En ambos casos, la sensación es la misma: se trata de un fichaje necesario, no de un capricho de verano.
Entre la ilusión y el déjà vu
El informe de Sky Sports deja una sensación ambivalente. Por un lado, resulta alentador comprobar que el club parece haber entendido, por fin, qué tipo de centrocampista le falta al equipo. No se habla de mediapuntas reciclados ni de perfiles mixtos sin especialidad clara, sino de futbolistas capaces de correr, chocar y gobernar el espacio central.
Por otro, el guion suena peligrosamente conocido: interés, movimientos, exploraciones, conversaciones en segundo plano… y poca ejecución contundente. Demasiados mercados del United han seguido esa partitura para que la afición no levante la ceja.
Baleba encaja como futbolista. Es joven, poderoso y ya ha demostrado que puede rendir en la Premier League. El obstáculo es evidente: Brighton no vende barato y, cuando aparece el United, el precio suele subir otro peldaño.
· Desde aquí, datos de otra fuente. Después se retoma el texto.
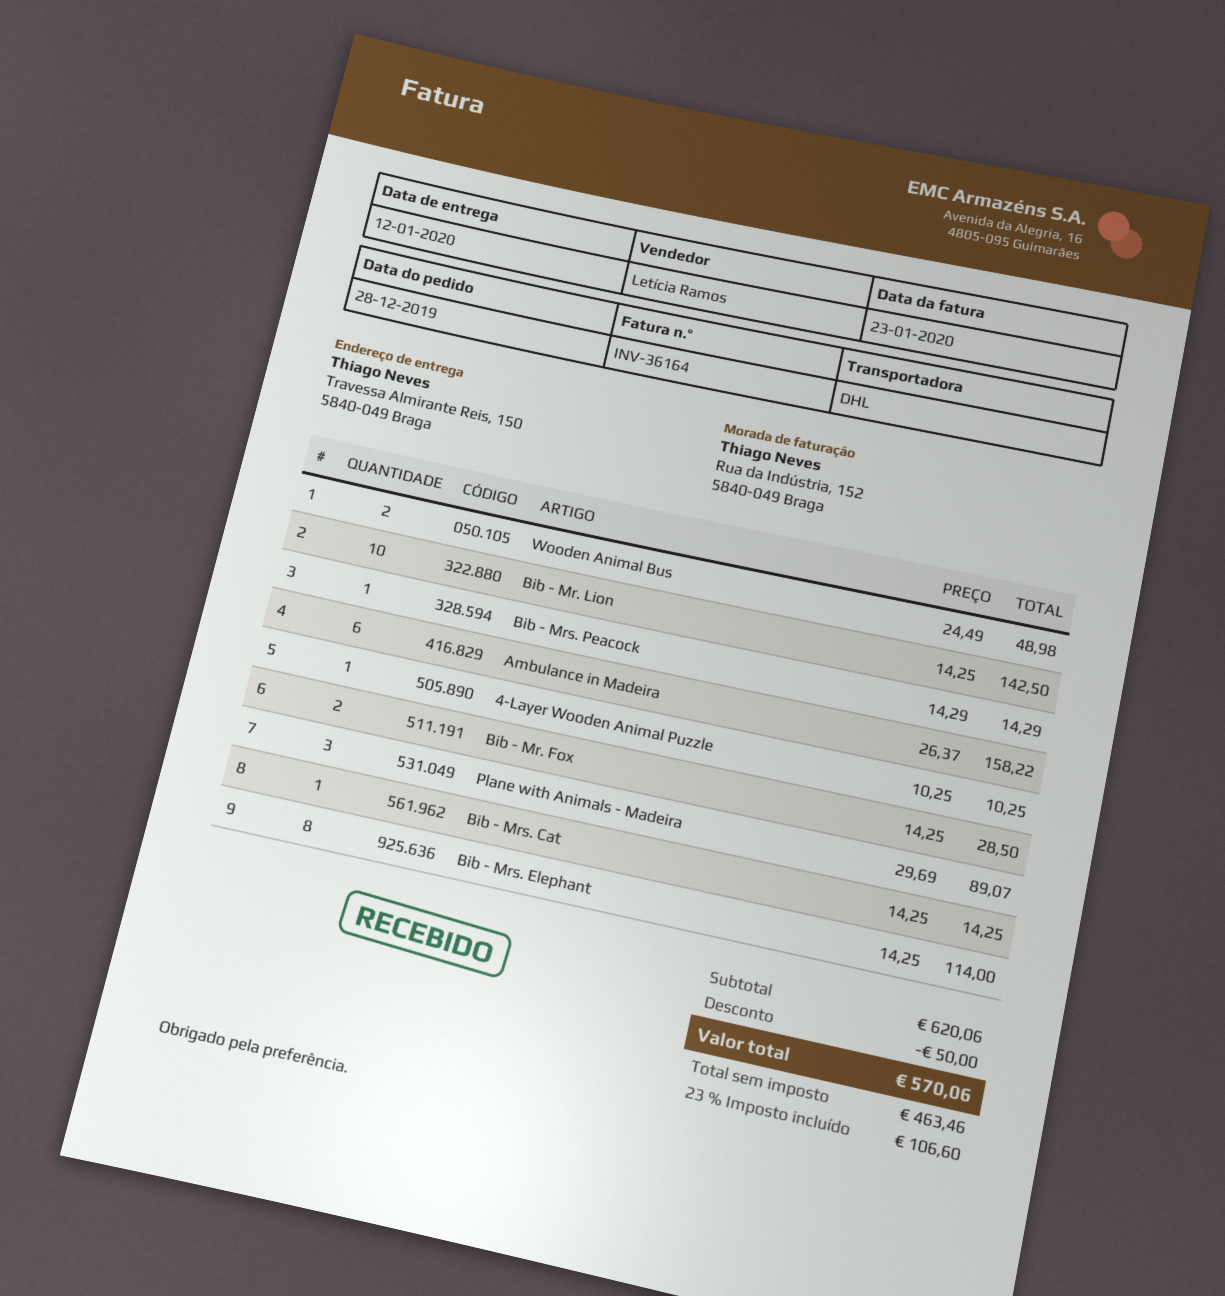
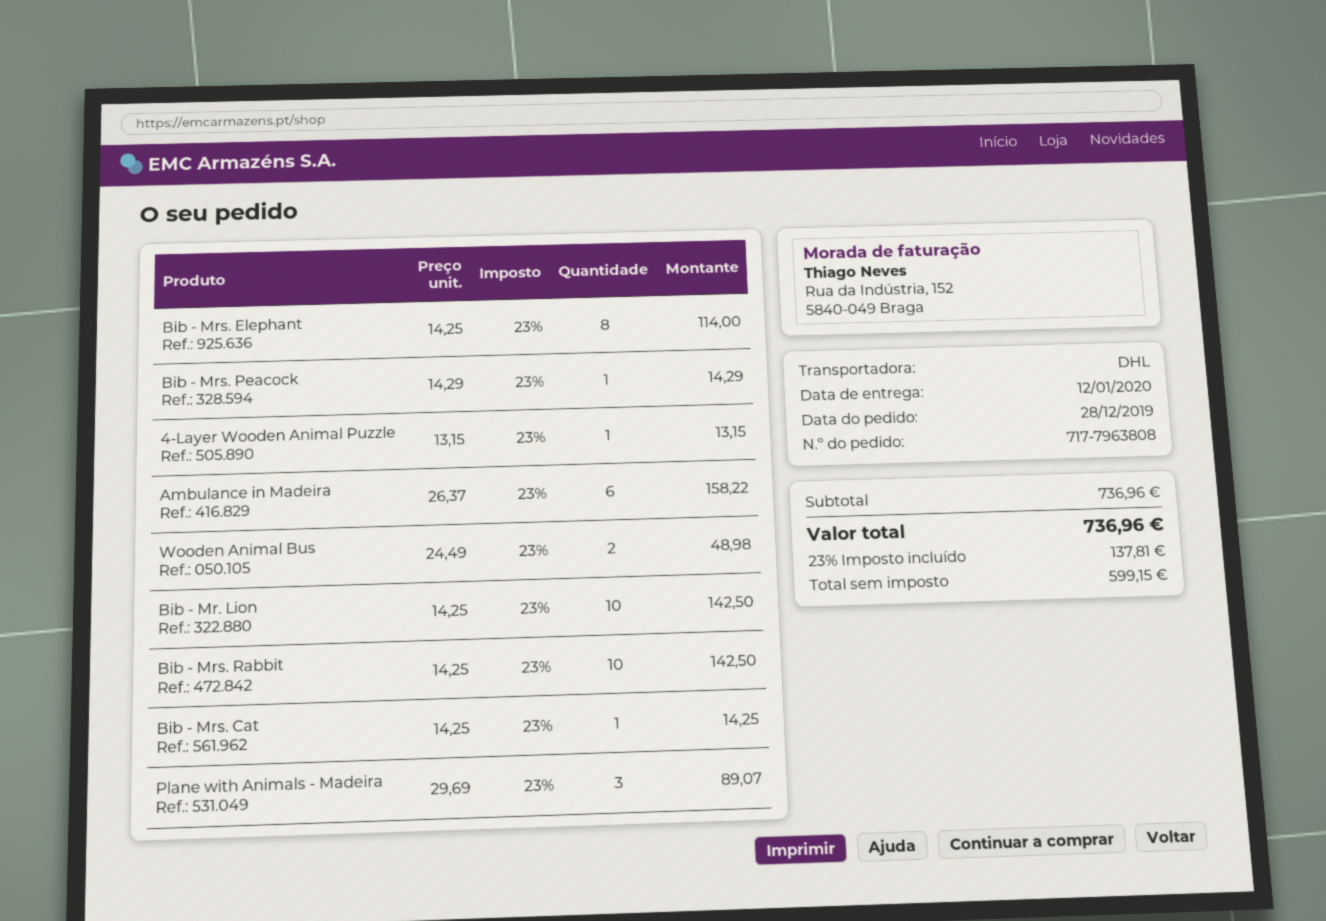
4-Layer Wooden Animal Puzzle: 1 x 10.25 = 10.25 -> 1 x 13.15 = 13.15
Bib - Mr. Fox: 2 x 14.25 = 28.50 -> none
Bib - Mrs. Rabbit: none -> 10 x 14.25 = 142.50
subtotal: 620.06 -> 736.96
discount: 50.00 -> none
net: 463.46 -> 599.15
tax: 23% = 106.60 -> 23% = 137.81
total: 570.06 -> 736.96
Pagar una cifra cercana a los 100 millones de libras por un centrocampista, por muy talentoso que sea, recuerda a decisiones que el club lleva años lamentando.
Kone, en cambio, es más digerible desde la calculadora. Pero eso no garantiza que sea automáticamente la operación correcta. Si Roma se mantiene firme en pedir más de 42 millones de libras y varios equipos entran en la puja, el United corre el riesgo de terminar sobrepagando también aquí. Es la trampa perfecta: detectar una necesidad real y resolverla mal porque el proceso se alarga y el mercado huele la urgencia.
El dato inquietante es que el club ya ha firmado a dos centrocampistas este verano y, aun así, la zona no transmite sensación de estar cerrada. Puede interpretarse como ambición. También como síntoma de una planificación incompleta desde el primer día. La grada de Old Trafford ha visto demasiadas ventanas de fichajes para confundir cantidad con equilibrio.
Ahora la cuestión no es si el United necesita a un Baleba o a un Kone. Eso ya está claro. La verdadera incógnita es otra: esta vez, ¿será capaz de cerrar el fichaje que necesita al precio que corresponde, o volverá a pagar caro por llegar tarde?